XXVIII. Analyse des Halloysite's von Hrn. P. Berthier.

Aus den Annales de Chimie. Juli. 1826. S. 332.

Dieses Mineral kommt zu Angleure bei Liege (Lüttich) in faustgroßen nierenförmigen Stüken in den Haufen von Eisen-, Zink- und Blei-Erzen vor, die die Höhlen des Uebergang-Kalksteines im Norden ausfüllen, und die im Lüttich'schen und um Namur |165| so häufig sind. Hr. Omalius d'Halloy hat vor mehreren Jahren denselben zuerst entdekt.

Der Halloysite ist dicht, und hat einen muschelförmig schnörkelförmigen Bruch, läßt sich mit dem Nagel rizen, und durch Reiben mit dem Finger poliren. Er ist rein weiß, oder zieht etwas in's Blaugraue; ist am Rande durchscheinend, und klebt stark an der Zunge. In kleinen Stüken in Wasser gelegt, wird er durchsichtig, wie Hydrophan, entwikelt Luft, und wird um ein Fünftel schwerer. Durch Ausglühen verliert er 0,265 bis 0,280 Wasser, wird sehr hart und milchweiß.

Wenn man ihn, gepülvert, einige Zeit über einer Temperatur von ungefähr 100° aussezt, läßt er sein Wasser fahren; denn er verliert hierauf durch Ausglühen nur mehr 0,16. Sein Pulver verschlukt, getroknet, aber nicht geglüht, schnell das Wasser, wenn man es mit demselben in Berührung bringt, oder in feuchter Luft liegen läßt.

Schwefelsäure greift ihn leicht, und selbst kalt, an: die Kieselerde scheidet sich dabei als Gallerte aus, und löst sich dann in Alkalien vollkommen auf. Eine, auf diese Weise vorgenommene Analyse gab

Sauerstoff
Kieselerde 0,395 0,206 4;
Thonerde 0,340 0,158 3;
Wasser 0,265 0,235.

Nach einer anderen Analyse, bei welcher man ihn in einem silbernen Tiegel mit Kali schmolz, erhielt man etwas mehr Kieselerde und weniger Thonerde. Man hat auf Phosphorsäure, Flußspathsäure, Kalk, Bittererde, Glycine, Kupferoxid geprüft, und nichts davon gefunden. Die Thonerde enthielt etwas Eisen; vielleicht rührt die bläuliche Farbe auf einigen Puncten dieses Fossiles von einer Spur von phosphorsaurem Eisen her.

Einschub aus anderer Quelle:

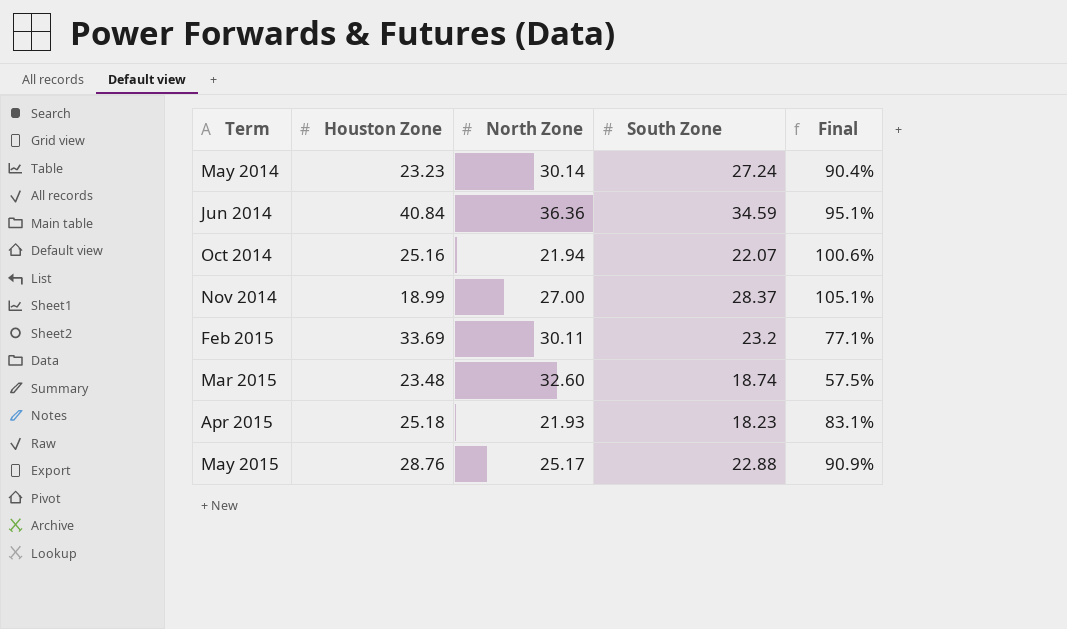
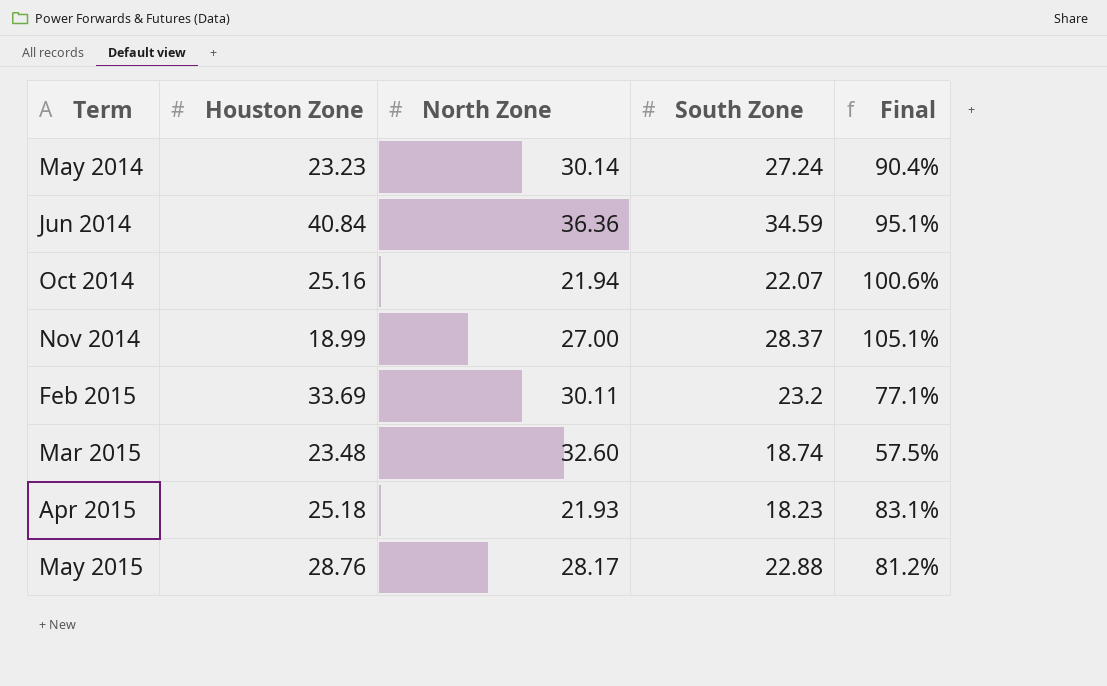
May 2015 | North Zone: 25.17 -> 28.17
May 2015 | Final: 90.9% -> 81.2%

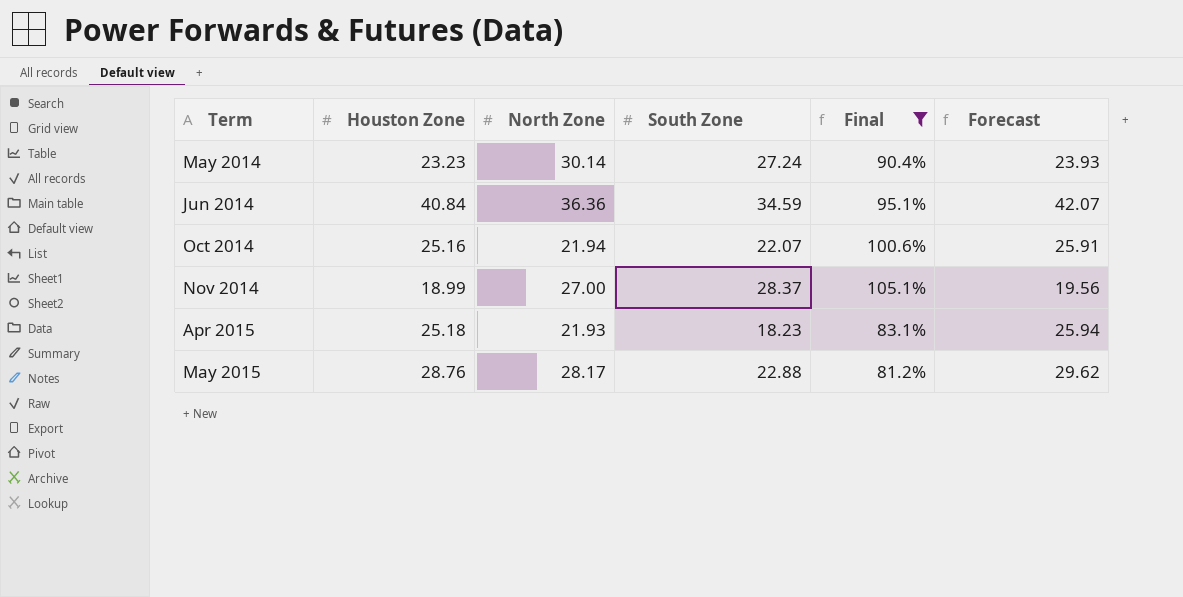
filter: none -> Final >= 81.2%
column Forecast | formula: none -> [Houston Zone] * 1.03

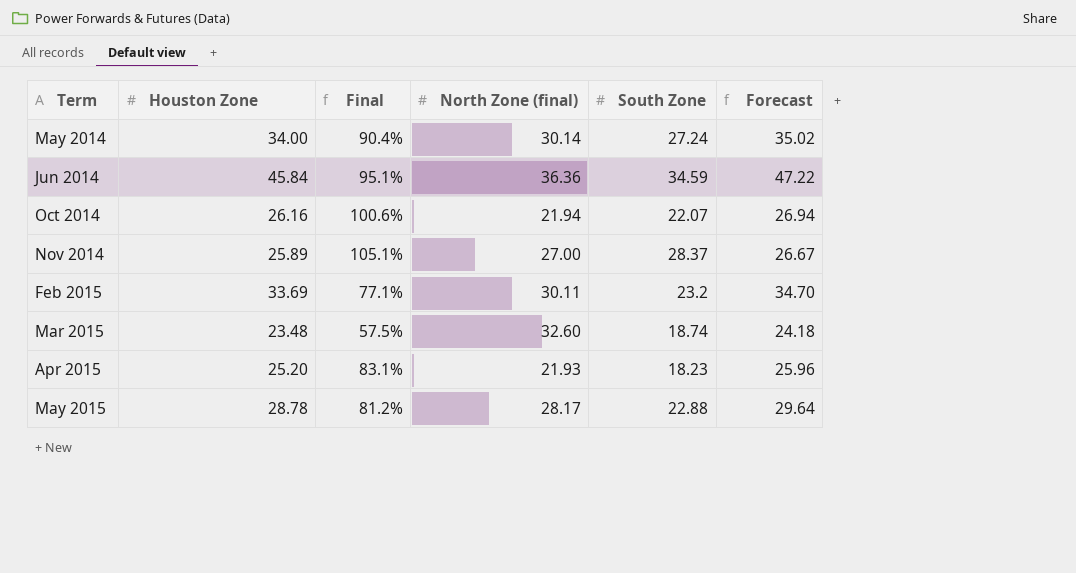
filter: Final >= 81.2% -> none
column Final | position: 5 -> 3
column name: North Zone -> North Zone (final)
May 2014 | Houston Zone: 23.23 -> 34.00
May 2014 | Forecast: 23.93 -> 35.02
Jun 2014 | Houston Zone: 40.84 -> 45.84
Jun 2014 | Forecast: 42.07 -> 47.22
Oct 2014 | Houston Zone: 25.16 -> 26.16
Oct 2014 | Forecast: 25.91 -> 26.94
Nov 2014 | Houston Zone: 18.99 -> 25.89
Nov 2014 | Forecast: 19.56 -> 26.67
Apr 2015 | Houston Zone: 25.18 -> 25.20
Apr 2015 | Forecast: 25.94 -> 25.96
May 2015 | Houston Zone: 28.76 -> 28.78
May 2015 | Forecast: 29.62 -> 29.64

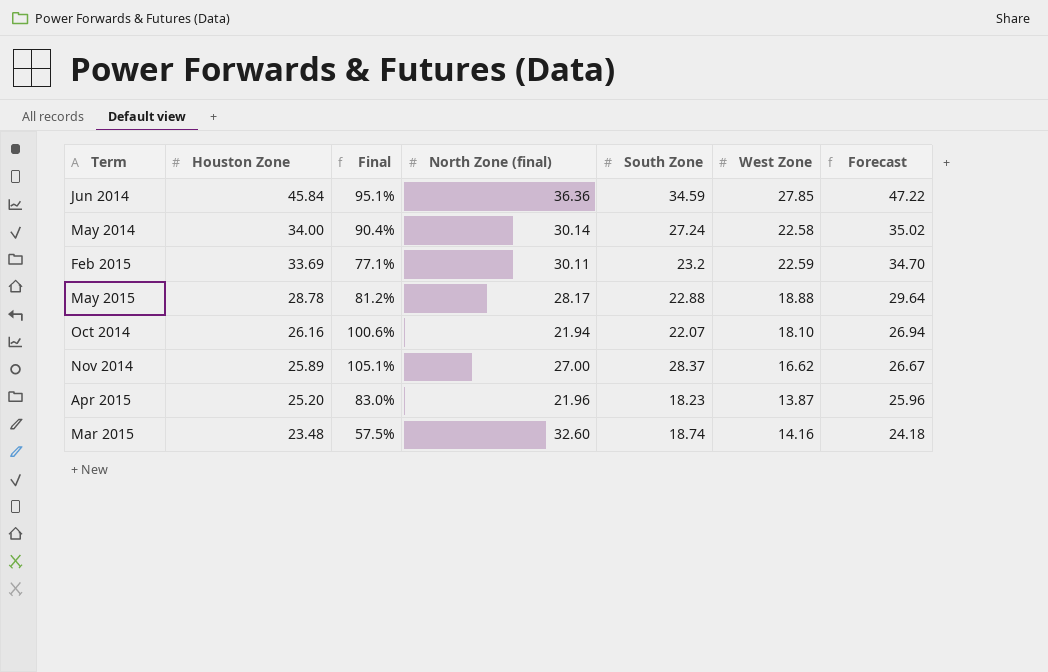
row order: Term ascending -> Houston Zone descending
column West Zone | position: none -> 6
Apr 2015 | Final: 83.1% -> 83.0%
Apr 2015 | North Zone (final): 21.93 -> 21.96

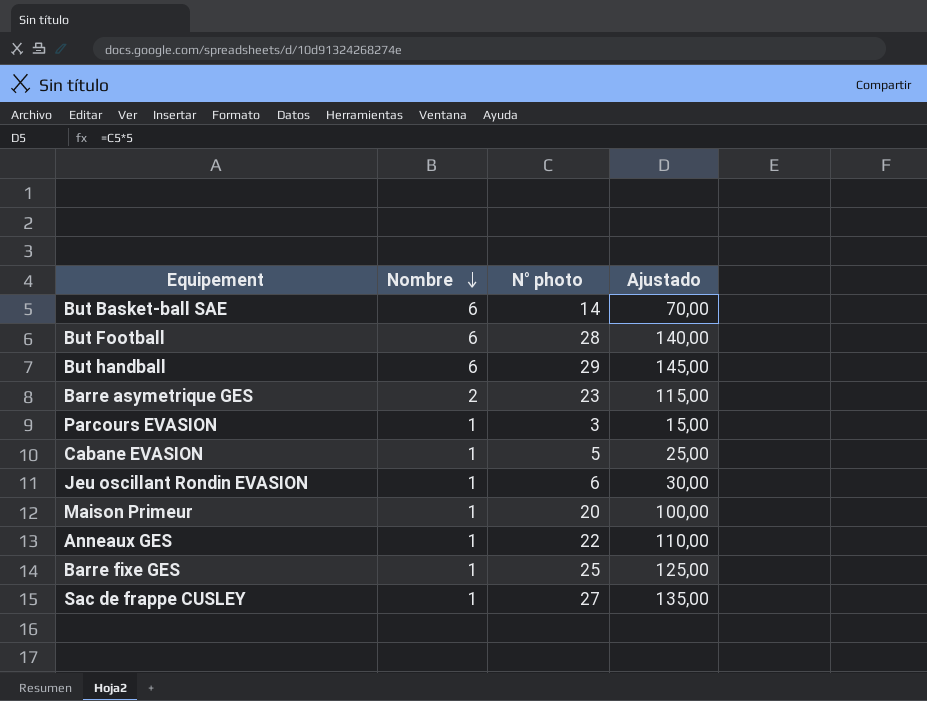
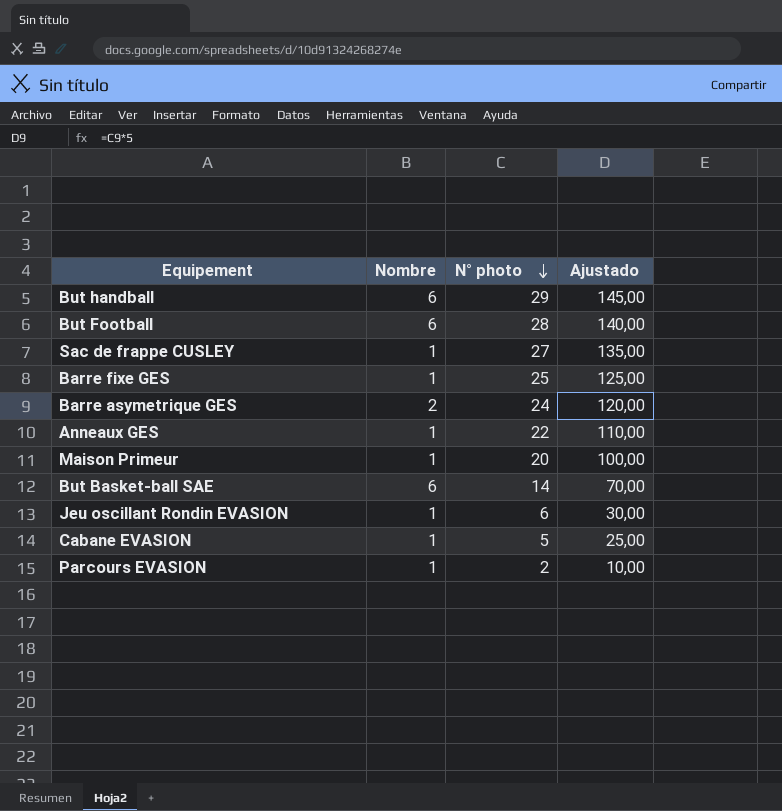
row order: Nombre descending -> N° photo descending
Barre asymetrique GES | N° photo: 23 -> 24
Barre asymetrique GES | Ajustado: 115,00 -> 120,00
Parcours EVASION | N° photo: 3 -> 2
Parcours EVASION | Ajustado: 15,00 -> 10,00

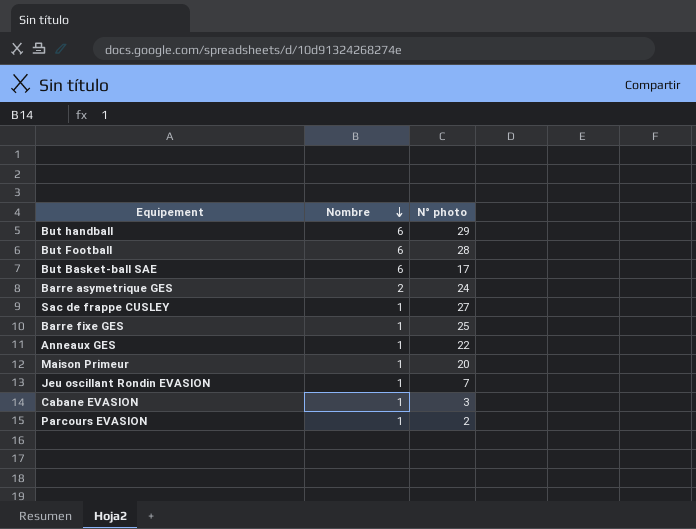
row order: N° photo descending -> Nombre descending
column Ajustado | formula: [N° photo] * 5 -> none
But Basket-ball SAE | N° photo: 14 -> 17
Jeu oscillant Rondin EVASION | N° photo: 6 -> 7
Cabane EVASION | N° photo: 5 -> 3

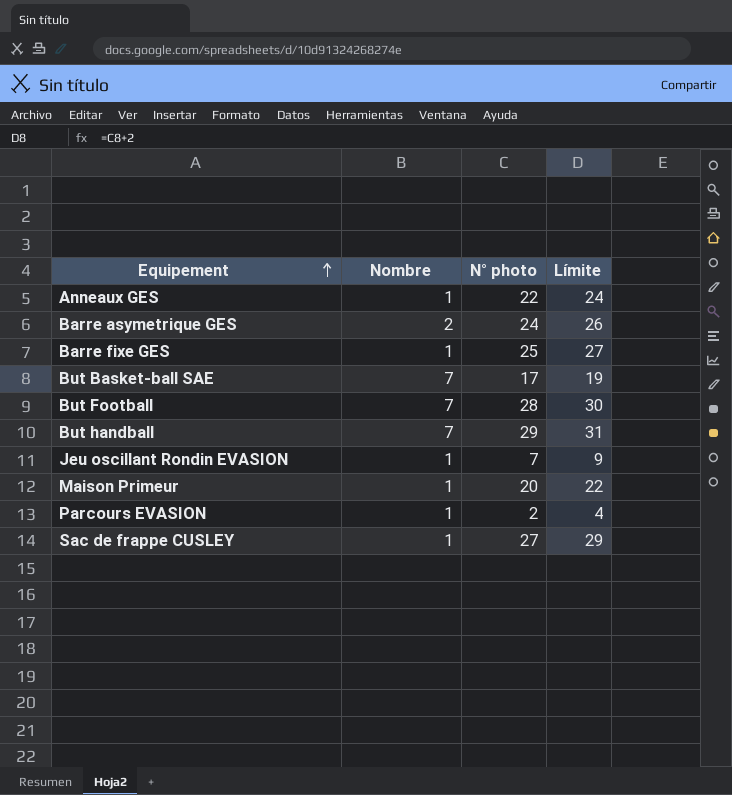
row order: Nombre descending -> Equipement ascending
column Límite | formula: none -> [N° photo] + 2
row Cabane EVASION: 1 | 3 -> none
But Basket-ball SAE | Nombre: 6 -> 7
But Football | Nombre: 6 -> 7
But handball | Nombre: 6 -> 7

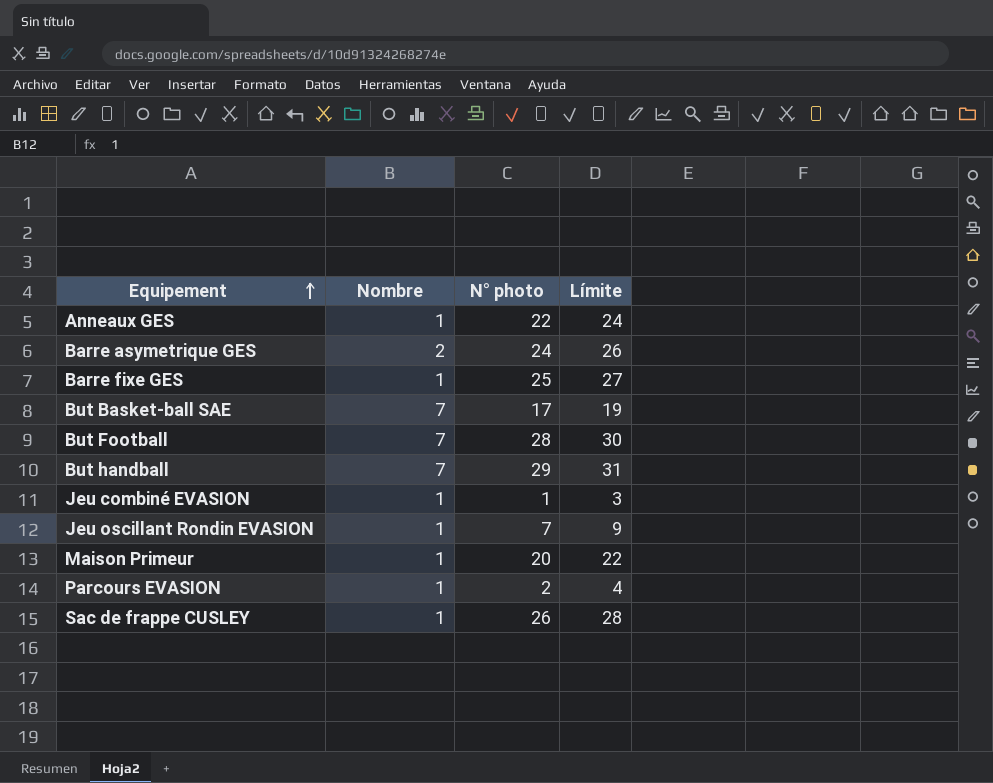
row Jeu combiné EVASION: none -> 1 | 1 | 3
Sac de frappe CUSLEY | N° photo: 27 -> 26
Sac de frappe CUSLEY | Límite: 29 -> 28

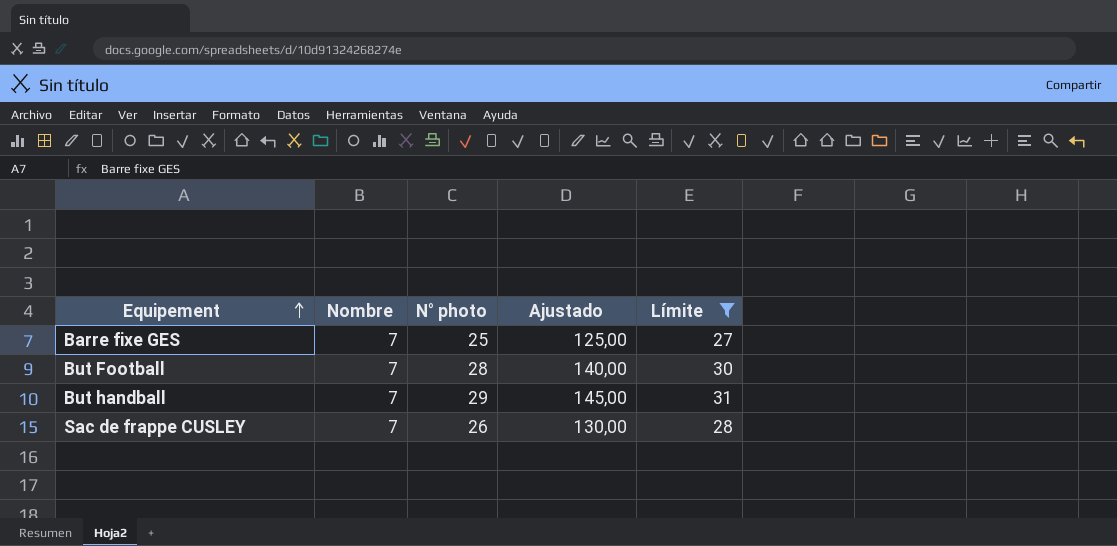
filter: none -> Límite >= 27
column Ajustado | formula: none -> [N° photo] * 5
Barre fixe GES | Nombre: 1 -> 7
Sac de frappe CUSLEY | Nombre: 1 -> 7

Wenn man nur jenes Wasser für wirklich verbunden hält, welches nach dem Austroknen im Troken-Ofen übrig bleibt, so würde die Analyse, geben:

Kieselerde 0,4494 0,234
Thonerde 0,3906 0,182
Wasser 0,1600 0,142
––––––
1,0000

Es ist aber ungemein schwer mit Genauigkeit zu bestimmen, wieviel Wasser wirklich im Verbindungs-Zustande vorkommt, |166| und wieviel bloß durch Attraction der Haarröhrchen hier vorkommt.

Höchst wahrscheinlich läßt sich die wahre Zusammensezung des Halloysite's durch folgende Formel ausdrüken: 2 Al S² + Al Aq², welche mit folgenden Zahlen correspondirt:

Textabbildung Bd. 22, S. 166

Wenn dieses Fossil in bedeutender Menge vorkäme, könnte man sich desselben mit großem Vortheile zur Alaun-Erzeugung bedienen.